Kubeshark has two modes of data access:
1. **Real-time dissection** — traffic is dissected as it flows through the
cluster. Provides instant access to L7 data (DNS, HTTP, etc.) that is
already captured and indexed. However, real-time dissection is resource-
intensive and may not be enabled, or may have gaps in coverage.
2. **Snapshots** — immutable captures of raw traffic within a time window.
Must be created explicitly, then dissected separately. Guarantees complete
coverage of all packets in the window, but takes time to create and index.
Section A uses whatever is already available — fast, immediate, but possibly
incomplete. Section B creates snapshots for thorough, evidence-grade analysis.
### Severity Classification
Classify every finding using this framework:
| Severity | Criteria | Examples |
|----------|----------|---------|
| **CRITICAL** | Active data exfiltration, credential theft in progress, confirmed C2 | DNS tunneling, IMDS credential harvest, mining pool connections |
| **HIGH** | Reconnaissance with cluster-wide scope, confirmed unauthorized access | K8s API secret enumeration, port scanning, cluster-admin abuse |
| **MEDIUM** | Suspicious patterns requiring investigation, limited-scope recon | Cross-namespace probes, outdated User-Agents, unusual external connections |
| **LOW** | Anomalies that may be benign, single-instance events | Unknown workloads, new external destinations, noisy but not malicious |
### Timezone
Kubeshark returns timestamps in UTC. Always convert to local time before
presenting to the user. Detect the local timezone at the start (e.g.,
`date +%Z`). Present local time as primary, with UTC in parentheses:
`15:03:22 IST (12:03:22 UTC)`.
**Conversion**: Kubeshark timestamps are Unix milliseconds. To convert:
`ms / 1000` → Unix seconds → datetime → format with timezone offset.

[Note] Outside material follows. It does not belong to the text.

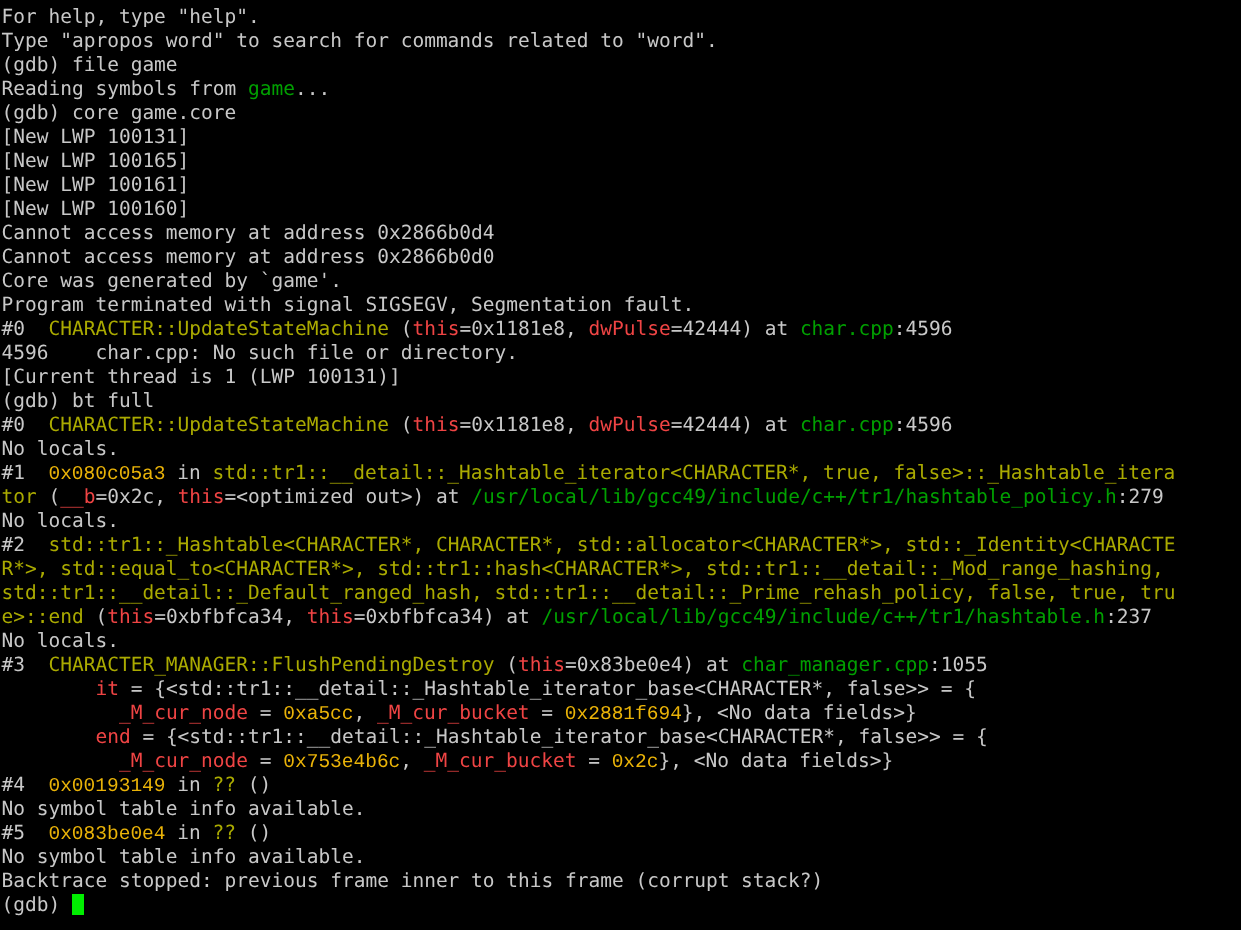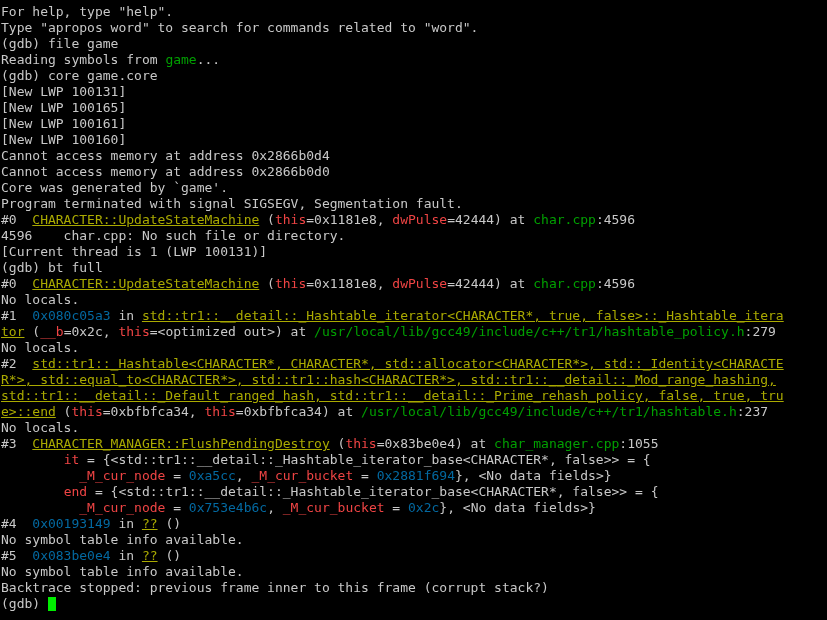"CHARACTER::UpdateStateMachine" .c-yellow { text-decoration: underline -> none }
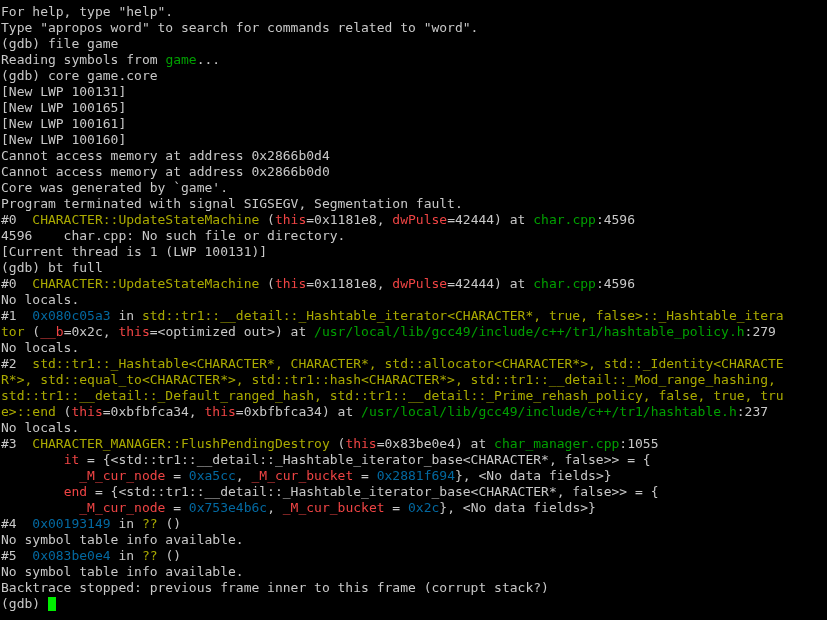"0x080c05a3" .c-blue { color: #0369a1 -> #eab308; font-family: none -> Liberation Mono, monospace }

Example: `1778534735974``2026-05-11 14:05:35 PDT (21:05:35 UTC)`.
---
## SECTION A: Real-Time Analysis
**Goal**: Fast initial sweep using live data that's already available. No
waiting for snapshot creation or dissection.
### Step 1: Check What's Available
**Tool**: `check_kubeshark_status`
Confirm Kubeshark is running and which tools are available.
### Step 2: Query Live Traffic
**Tool**: `get_l7_data_boundaries`
Check the time boundaries of dissected API calls in the real-time database.
This tells you how far back L7 data is available — use it to understand
the scope of your real-time queries before running them.
Then query the real-time dissected traffic across key dimensions.
Use `list_api_calls` and `list_l4_flows` **without** a `snapshot_id` to
hit the live data.
Run these queries simultaneously:
| Query | KFL Filter | What You're Looking For |
|-------|-----------|------------------------|
| DNS traffic | `dns` | Mining domains, high-entropy subdomains, external resolution, NXDOMAIN flood |
| HTTP traffic | `http` | C2 beaconing, suspicious URLs, external destinations, anomalous headers |
| L4 flows | (via `list_l4_flows`) | External IPs, suspicious ports (3333, 4444), IMDS (169.254.169.254), fan-out patterns |
| PostgreSQL | `postgresql` | SQL injection patterns, sensitive table access |
| Redis | `redis` | Dangerous commands (CONFIG, KEYS, CLIENT LIST) |
Filter by namespace if the user specified one (e.g., `dns && src.pod.namespace == "k8s-mule"`).
**Important**: Real-time dissection may have incomplete data — traffic that
arrived before dissection was enabled, or during gaps in coverage, won't
appear. Treat Section A findings as a fast first pass, not the final word.
### Step 3: Create Snapshots (Sequential — One at a Time)
While analyzing real-time data, begin creating snapshots for Section B.
**Tool**: `get_data_boundaries`
Check how far back raw capture data exists. Raw capture is the FIFO buffer
that feeds snapshot creation — this tells you the time window available
for snapshots (which is different from the L7 boundaries in Step 2).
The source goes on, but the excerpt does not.